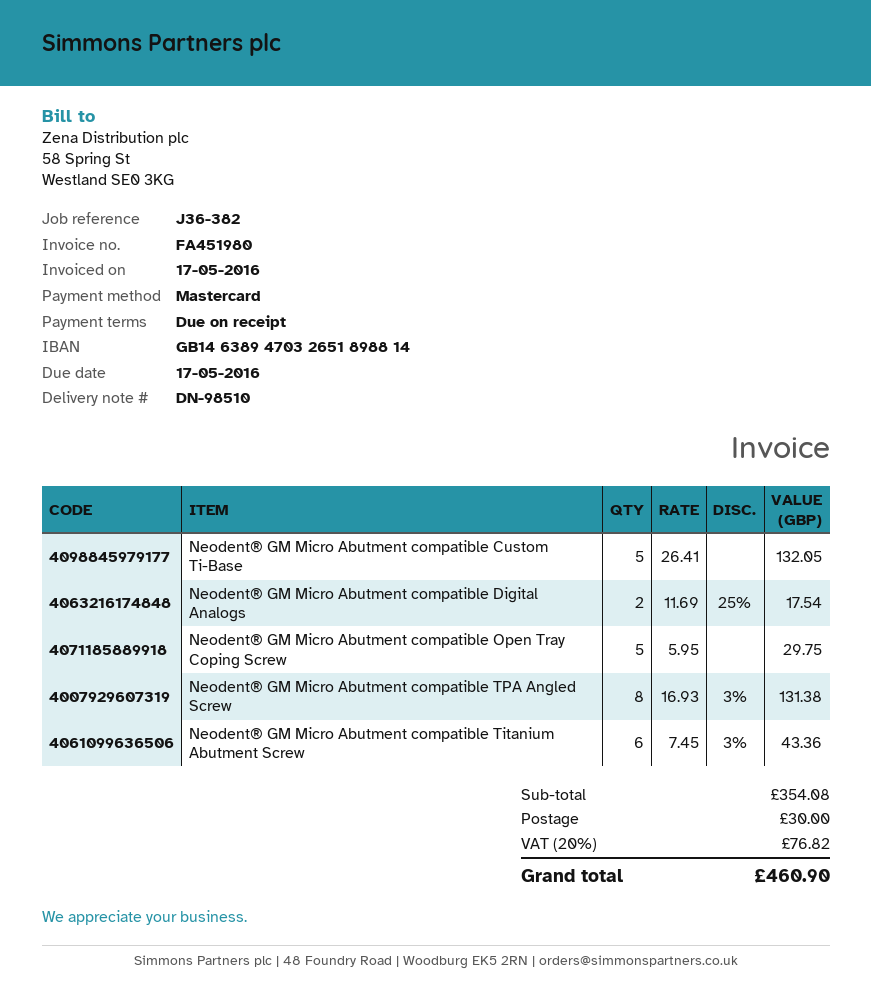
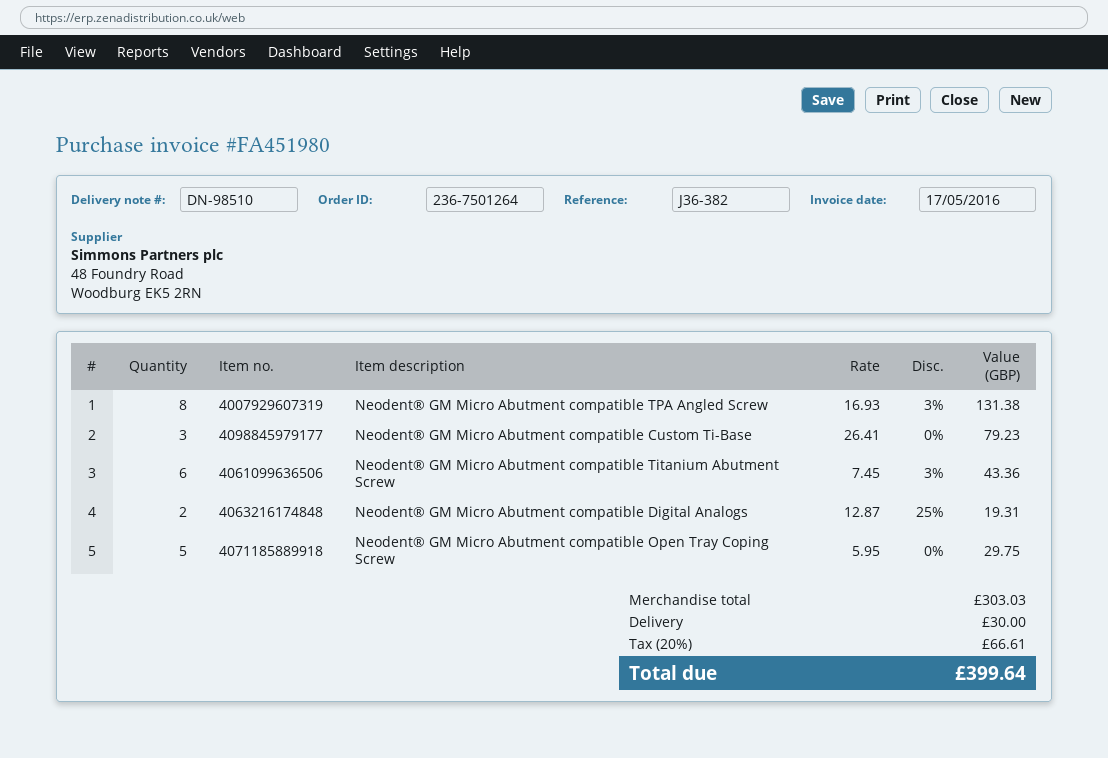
Neodent® GM Micro Abutment compatible Custom Ti-Base: 5 x 26.41 = 132.05 -> 3 x 26.41 = 79.23
Neodent® GM Micro Abutment compatible Digital Analogs: 2 x 11.69 - 25% = 17.54 -> 2 x 12.87 - 25% = 19.31
subtotal: 354.08 -> 303.03
tax: 20% = 76.82 -> 20% = 66.61
total: 460.90 -> 399.64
::::::::::
WHAT TO PRODUCE
Show all lines from the records above where the word "Abutment" occurs.

RESULT
Neodent® GM Micro Abutment compatible Custom Ti-Base: 5 x 26.41 = 132.05 -> 3 x 26.41 = 79.23
Neodent® GM Micro Abutment compatible Digital Analogs: 2 x 11.69 - 25% = 17.54 -> 2 x 12.87 - 25% = 19.31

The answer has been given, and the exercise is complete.